> **Action item**: Go through the records below and copy out every line that contains the word "align".

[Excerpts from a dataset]
===

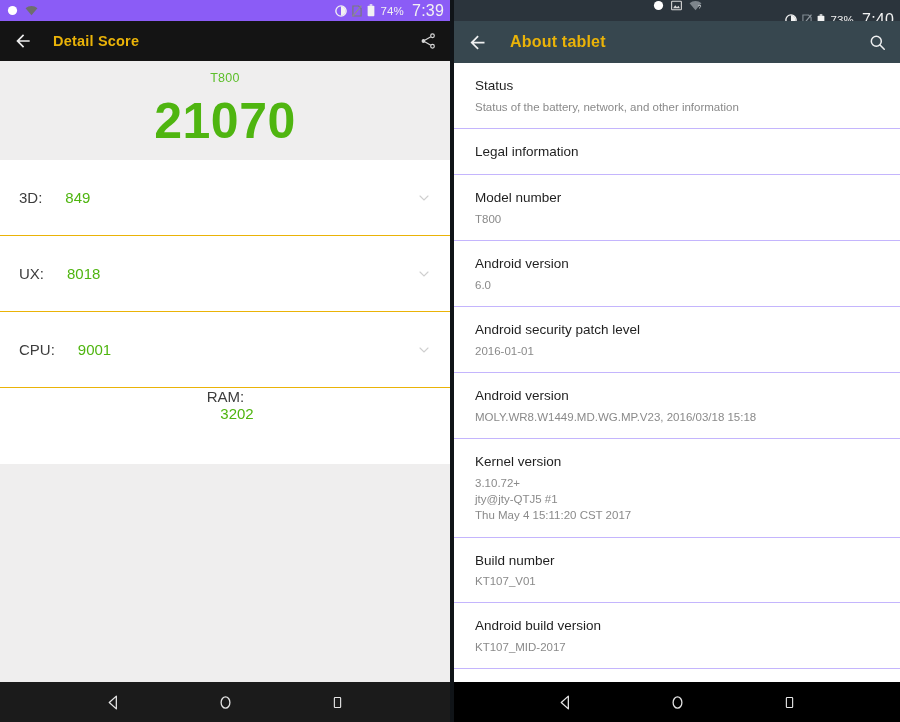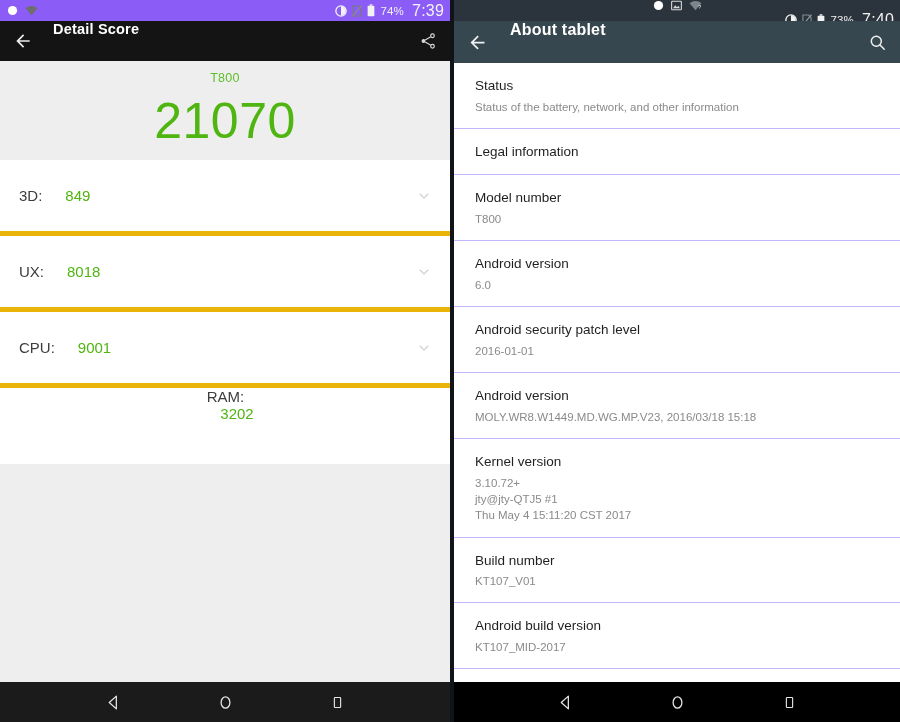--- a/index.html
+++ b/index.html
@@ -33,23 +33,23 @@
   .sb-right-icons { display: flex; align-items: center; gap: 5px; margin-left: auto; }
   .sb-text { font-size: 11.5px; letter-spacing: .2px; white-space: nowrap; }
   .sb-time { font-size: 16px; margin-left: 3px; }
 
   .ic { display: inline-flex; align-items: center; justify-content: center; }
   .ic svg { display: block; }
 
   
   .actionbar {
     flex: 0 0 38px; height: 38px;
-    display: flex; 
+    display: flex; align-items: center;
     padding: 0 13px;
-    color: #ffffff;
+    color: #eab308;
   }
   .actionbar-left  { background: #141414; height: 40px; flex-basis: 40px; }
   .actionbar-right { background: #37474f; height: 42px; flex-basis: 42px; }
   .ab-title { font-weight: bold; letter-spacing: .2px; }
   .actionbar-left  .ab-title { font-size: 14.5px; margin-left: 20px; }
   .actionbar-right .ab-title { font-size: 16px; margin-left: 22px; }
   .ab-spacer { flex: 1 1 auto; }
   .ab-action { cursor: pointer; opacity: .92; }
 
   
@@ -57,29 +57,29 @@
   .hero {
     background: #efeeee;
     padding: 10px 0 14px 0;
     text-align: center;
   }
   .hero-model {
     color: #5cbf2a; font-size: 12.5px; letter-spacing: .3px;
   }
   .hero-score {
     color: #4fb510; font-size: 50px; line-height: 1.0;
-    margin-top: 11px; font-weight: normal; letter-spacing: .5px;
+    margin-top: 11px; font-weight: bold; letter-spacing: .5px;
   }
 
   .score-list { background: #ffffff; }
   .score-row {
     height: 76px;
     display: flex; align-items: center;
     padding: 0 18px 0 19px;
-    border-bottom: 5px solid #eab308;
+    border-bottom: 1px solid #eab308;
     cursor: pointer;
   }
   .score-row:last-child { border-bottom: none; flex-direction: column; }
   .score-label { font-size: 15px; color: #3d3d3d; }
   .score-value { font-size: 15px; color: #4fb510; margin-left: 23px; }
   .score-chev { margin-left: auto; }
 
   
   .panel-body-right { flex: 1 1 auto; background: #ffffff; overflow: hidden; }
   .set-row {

===

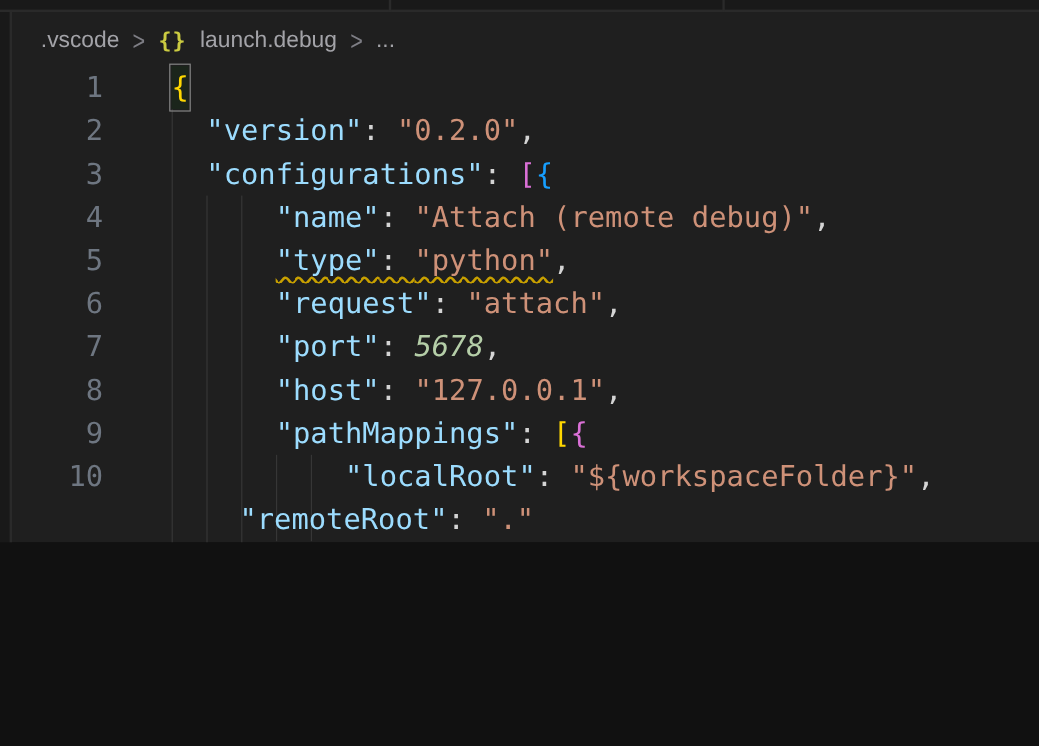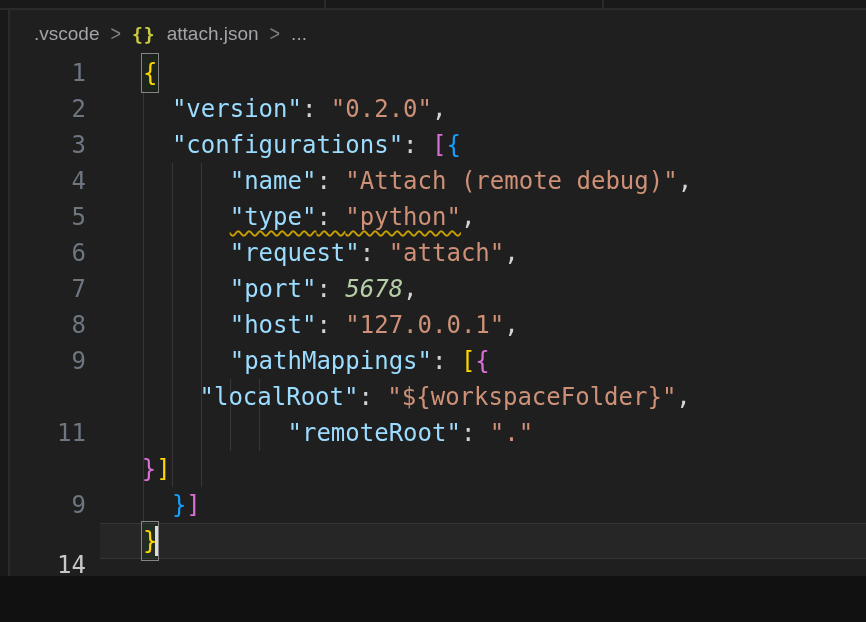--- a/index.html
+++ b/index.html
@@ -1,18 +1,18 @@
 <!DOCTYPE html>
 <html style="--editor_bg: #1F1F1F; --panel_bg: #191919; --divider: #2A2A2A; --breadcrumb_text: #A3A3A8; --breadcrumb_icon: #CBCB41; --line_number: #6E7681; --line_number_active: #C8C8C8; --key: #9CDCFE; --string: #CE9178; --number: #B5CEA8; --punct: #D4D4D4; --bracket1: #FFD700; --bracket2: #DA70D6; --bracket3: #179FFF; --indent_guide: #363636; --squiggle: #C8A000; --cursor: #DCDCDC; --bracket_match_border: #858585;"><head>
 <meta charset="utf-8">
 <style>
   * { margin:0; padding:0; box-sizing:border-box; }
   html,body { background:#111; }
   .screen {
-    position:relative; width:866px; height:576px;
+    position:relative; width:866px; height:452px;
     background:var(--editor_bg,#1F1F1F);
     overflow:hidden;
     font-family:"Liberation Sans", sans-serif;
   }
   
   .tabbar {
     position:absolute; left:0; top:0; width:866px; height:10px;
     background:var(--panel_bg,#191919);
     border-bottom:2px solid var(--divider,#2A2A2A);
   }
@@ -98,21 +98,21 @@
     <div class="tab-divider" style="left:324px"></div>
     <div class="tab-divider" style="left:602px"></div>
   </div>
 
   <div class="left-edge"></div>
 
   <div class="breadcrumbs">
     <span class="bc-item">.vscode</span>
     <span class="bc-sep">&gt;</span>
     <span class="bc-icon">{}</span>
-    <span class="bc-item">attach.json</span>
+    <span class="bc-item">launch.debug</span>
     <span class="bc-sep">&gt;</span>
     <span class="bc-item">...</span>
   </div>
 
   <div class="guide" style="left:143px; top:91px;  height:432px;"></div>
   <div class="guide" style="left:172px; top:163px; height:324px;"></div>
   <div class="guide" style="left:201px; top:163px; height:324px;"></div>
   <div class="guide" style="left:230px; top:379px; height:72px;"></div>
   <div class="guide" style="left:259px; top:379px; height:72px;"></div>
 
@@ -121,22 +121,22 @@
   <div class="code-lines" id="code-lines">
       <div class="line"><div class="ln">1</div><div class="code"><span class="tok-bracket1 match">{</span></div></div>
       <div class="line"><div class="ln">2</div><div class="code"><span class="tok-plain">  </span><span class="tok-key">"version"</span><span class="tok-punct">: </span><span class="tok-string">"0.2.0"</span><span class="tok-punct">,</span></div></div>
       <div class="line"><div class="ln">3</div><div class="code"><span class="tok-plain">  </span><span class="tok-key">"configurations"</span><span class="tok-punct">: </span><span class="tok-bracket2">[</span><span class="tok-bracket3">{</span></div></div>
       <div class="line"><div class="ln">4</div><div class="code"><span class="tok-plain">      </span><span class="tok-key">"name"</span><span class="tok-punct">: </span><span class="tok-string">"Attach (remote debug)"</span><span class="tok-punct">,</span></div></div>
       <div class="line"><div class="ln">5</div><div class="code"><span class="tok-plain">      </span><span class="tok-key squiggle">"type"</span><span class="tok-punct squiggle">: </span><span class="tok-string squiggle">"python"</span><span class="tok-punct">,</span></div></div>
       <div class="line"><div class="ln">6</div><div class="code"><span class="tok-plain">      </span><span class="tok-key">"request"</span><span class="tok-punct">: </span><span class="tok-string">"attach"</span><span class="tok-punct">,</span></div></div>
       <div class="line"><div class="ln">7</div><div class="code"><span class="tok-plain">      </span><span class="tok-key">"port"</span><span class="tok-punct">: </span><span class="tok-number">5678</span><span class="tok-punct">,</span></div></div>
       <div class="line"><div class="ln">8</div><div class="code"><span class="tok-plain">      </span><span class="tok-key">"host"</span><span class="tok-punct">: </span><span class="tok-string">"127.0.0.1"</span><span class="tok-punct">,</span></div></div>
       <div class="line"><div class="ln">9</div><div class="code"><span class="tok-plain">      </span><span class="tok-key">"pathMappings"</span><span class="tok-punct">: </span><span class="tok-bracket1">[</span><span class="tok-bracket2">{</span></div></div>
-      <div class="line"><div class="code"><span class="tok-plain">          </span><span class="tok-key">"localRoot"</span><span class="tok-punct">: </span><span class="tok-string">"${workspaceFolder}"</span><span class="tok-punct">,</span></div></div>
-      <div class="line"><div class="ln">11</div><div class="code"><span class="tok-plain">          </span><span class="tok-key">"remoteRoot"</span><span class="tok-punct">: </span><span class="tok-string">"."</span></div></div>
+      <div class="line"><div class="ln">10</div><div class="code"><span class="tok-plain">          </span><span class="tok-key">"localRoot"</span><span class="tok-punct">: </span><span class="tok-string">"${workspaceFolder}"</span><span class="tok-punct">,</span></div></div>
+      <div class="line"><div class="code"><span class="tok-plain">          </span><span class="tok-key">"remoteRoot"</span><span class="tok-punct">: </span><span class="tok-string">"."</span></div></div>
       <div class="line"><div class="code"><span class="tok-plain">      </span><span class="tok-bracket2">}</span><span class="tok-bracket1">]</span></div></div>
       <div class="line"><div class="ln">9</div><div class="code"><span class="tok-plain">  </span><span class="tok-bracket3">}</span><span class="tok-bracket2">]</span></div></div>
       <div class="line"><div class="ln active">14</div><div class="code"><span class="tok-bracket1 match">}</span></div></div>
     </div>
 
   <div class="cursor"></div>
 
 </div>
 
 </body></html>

===

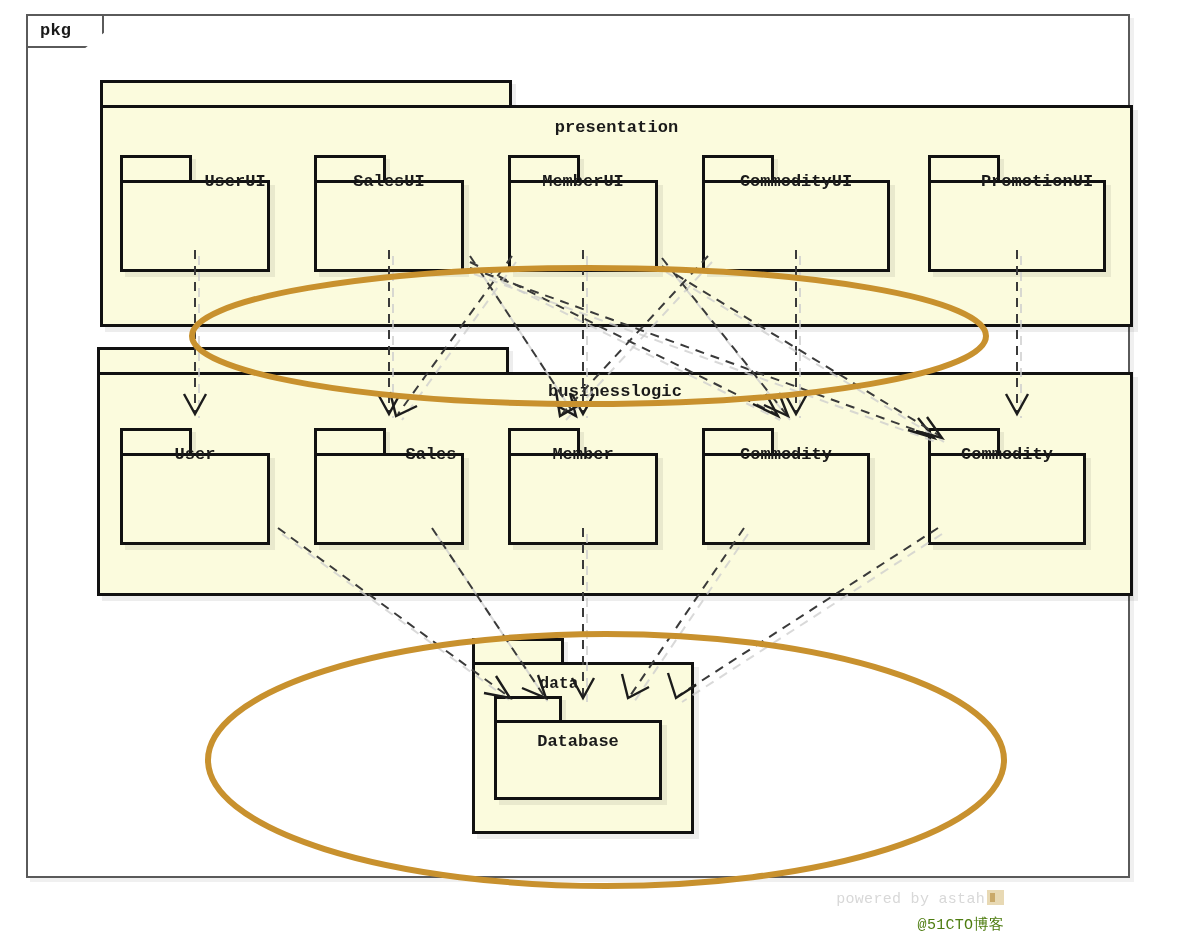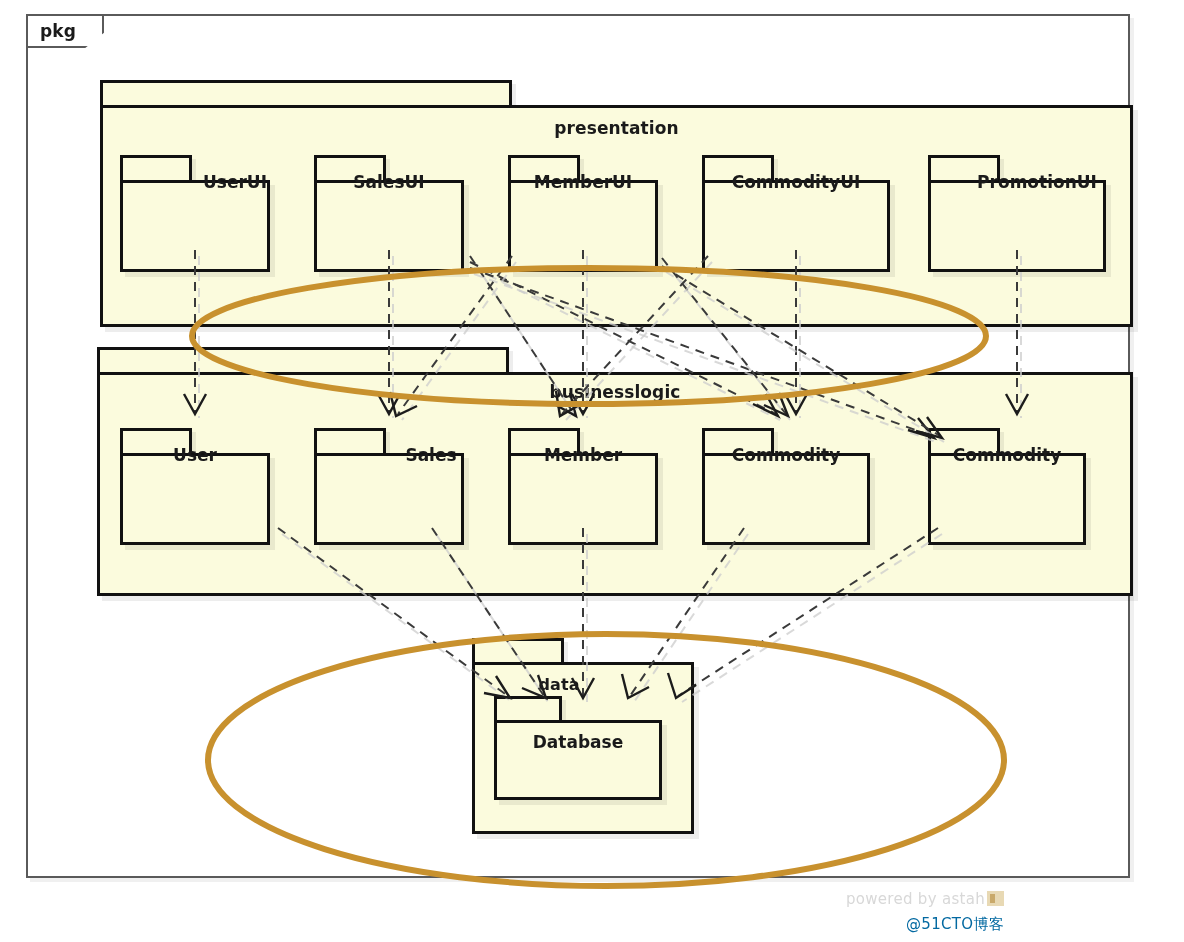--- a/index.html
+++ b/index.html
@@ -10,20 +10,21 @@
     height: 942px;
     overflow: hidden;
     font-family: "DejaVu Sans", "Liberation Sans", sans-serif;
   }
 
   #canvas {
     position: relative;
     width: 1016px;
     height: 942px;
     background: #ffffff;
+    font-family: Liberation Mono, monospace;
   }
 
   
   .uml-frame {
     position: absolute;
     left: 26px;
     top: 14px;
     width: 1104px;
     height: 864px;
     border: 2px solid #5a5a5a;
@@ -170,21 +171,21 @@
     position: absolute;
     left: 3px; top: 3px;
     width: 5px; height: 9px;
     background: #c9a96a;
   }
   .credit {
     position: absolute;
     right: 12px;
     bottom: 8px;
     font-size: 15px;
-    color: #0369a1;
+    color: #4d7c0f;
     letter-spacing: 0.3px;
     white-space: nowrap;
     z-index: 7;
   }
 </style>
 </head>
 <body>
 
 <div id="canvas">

===

> **Reply to the task**:
   .sb-right-icons { display: flex; align-items: center; gap: 5px; margin-left: auto; }
   .ic { display: inline-flex; align-items: center; justify-content: center; }
+    display: flex; align-items: center;
     text-align: center;
     display: flex; align-items: center;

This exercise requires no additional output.